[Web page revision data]
──────────────────────────────

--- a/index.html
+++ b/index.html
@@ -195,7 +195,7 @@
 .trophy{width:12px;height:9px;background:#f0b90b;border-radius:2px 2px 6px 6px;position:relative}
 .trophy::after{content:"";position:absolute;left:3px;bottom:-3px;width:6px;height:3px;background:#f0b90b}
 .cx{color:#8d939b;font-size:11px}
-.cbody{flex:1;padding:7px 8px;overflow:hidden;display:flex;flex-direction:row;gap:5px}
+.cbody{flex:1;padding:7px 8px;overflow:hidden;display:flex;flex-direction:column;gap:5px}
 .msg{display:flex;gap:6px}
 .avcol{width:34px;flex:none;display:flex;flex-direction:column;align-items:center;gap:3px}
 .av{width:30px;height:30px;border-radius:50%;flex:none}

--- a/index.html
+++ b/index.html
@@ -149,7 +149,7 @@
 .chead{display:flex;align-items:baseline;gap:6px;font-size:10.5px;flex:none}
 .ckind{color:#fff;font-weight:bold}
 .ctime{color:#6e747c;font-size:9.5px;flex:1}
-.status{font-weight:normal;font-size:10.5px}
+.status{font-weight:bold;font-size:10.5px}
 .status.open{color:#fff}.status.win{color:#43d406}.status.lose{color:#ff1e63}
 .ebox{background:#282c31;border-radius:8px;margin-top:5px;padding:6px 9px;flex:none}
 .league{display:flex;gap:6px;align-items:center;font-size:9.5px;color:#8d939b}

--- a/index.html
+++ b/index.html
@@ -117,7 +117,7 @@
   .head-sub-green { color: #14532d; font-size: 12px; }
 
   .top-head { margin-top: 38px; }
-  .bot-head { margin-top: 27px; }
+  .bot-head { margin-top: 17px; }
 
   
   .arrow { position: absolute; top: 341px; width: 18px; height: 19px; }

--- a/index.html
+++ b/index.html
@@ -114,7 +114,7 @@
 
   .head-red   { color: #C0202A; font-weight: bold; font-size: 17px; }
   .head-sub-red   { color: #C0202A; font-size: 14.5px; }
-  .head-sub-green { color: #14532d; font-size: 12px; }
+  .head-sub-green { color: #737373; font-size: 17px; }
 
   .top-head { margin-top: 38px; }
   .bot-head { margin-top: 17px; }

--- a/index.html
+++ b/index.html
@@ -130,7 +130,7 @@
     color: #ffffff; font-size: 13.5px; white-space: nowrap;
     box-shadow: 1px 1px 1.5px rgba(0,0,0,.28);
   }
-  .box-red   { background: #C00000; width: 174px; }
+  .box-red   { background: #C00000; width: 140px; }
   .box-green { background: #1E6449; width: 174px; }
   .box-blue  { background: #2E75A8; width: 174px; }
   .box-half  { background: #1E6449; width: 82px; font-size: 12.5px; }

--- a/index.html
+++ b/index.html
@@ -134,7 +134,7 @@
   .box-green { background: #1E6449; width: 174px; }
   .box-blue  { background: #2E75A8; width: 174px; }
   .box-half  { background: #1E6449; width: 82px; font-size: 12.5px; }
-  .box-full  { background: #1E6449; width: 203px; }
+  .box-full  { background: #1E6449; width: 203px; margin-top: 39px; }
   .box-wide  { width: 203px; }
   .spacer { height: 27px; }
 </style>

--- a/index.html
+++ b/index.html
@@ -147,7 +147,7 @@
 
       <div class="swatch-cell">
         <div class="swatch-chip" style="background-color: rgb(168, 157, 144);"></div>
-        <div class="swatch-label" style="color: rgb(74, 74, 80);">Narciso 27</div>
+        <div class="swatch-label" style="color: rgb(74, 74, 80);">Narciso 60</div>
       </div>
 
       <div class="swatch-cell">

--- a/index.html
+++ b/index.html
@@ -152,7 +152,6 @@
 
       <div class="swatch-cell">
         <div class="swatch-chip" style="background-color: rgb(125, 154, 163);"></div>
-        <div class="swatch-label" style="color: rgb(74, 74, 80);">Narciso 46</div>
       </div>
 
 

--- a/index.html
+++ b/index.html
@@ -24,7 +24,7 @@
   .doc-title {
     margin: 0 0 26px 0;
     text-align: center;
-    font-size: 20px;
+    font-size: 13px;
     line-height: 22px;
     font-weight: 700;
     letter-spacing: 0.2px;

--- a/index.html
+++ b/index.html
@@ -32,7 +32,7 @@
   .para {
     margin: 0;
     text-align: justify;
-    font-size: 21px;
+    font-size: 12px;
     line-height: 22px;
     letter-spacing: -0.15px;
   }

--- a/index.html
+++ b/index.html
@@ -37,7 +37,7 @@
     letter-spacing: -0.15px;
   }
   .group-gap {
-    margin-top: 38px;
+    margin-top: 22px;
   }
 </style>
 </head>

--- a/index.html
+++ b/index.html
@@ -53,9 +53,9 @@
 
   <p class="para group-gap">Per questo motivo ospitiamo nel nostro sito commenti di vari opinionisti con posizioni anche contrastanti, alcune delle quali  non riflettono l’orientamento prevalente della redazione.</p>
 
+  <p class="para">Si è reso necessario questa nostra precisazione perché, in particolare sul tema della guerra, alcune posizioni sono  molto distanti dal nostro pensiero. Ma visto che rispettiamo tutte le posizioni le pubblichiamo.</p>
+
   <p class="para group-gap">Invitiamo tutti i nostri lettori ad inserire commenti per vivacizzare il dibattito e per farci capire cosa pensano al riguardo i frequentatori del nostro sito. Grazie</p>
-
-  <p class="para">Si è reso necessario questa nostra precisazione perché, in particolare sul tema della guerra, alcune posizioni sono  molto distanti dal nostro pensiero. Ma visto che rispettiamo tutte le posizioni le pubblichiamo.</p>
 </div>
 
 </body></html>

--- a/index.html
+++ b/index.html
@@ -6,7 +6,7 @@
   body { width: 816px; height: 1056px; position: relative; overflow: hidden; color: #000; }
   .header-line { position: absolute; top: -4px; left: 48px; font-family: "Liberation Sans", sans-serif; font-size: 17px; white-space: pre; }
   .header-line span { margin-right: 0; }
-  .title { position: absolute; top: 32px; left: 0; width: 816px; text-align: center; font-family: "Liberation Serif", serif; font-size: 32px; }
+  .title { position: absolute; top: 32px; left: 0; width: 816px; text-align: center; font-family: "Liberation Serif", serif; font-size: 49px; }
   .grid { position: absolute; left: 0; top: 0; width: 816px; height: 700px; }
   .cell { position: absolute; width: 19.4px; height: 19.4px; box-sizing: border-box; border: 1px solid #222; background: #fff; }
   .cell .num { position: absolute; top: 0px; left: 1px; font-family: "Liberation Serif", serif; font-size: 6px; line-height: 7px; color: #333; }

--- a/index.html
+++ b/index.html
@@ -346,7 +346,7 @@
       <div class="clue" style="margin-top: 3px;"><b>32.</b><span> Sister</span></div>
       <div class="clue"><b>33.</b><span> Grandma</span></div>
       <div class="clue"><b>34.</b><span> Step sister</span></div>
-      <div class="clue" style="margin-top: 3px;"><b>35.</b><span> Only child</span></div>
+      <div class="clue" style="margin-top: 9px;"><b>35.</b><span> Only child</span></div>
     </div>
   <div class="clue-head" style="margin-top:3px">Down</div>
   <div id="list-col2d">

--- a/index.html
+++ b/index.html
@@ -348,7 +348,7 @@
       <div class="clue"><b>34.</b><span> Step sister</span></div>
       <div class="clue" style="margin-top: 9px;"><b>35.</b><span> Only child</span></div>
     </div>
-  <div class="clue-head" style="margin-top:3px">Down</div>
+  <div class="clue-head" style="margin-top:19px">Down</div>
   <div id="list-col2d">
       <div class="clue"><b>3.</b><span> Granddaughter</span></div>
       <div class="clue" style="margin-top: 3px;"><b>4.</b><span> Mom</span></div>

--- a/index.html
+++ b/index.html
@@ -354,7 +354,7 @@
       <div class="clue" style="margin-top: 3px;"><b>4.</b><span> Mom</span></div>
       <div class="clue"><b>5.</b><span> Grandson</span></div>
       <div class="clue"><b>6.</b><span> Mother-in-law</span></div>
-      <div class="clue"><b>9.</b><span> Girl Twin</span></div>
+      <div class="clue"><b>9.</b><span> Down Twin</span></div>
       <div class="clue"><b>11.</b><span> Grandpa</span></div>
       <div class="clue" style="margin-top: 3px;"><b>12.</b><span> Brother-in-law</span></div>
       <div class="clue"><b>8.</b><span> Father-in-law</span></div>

──────────────────────────────

**What you need to do**.
Which lines above include the word "posizioni"? Return each one.

**Task output**.
   <p class="para group-gap">Per questo motivo ospitiamo nel nostro sito commenti di vari opinionisti con posizioni anche contrastanti, alcune delle quali  non riflettono l’orientamento prevalente della redazione.</p>
+  <p class="para">Si è reso necessario questa nostra precisazione perché, in particolare sul tema della guerra, alcune posizioni sono  molto distanti dal nostro pensiero. Ma visto che rispettiamo tutte le posizioni le pubblichiamo.</p>
-  <p class="para">Si è reso necessario questa nostra precisazione perché, in particolare sul tema della guerra, alcune posizioni sono  molto distanti dal nostro pensiero. Ma visto che rispettiamo tutte le posizioni le pubblichiamo.</p>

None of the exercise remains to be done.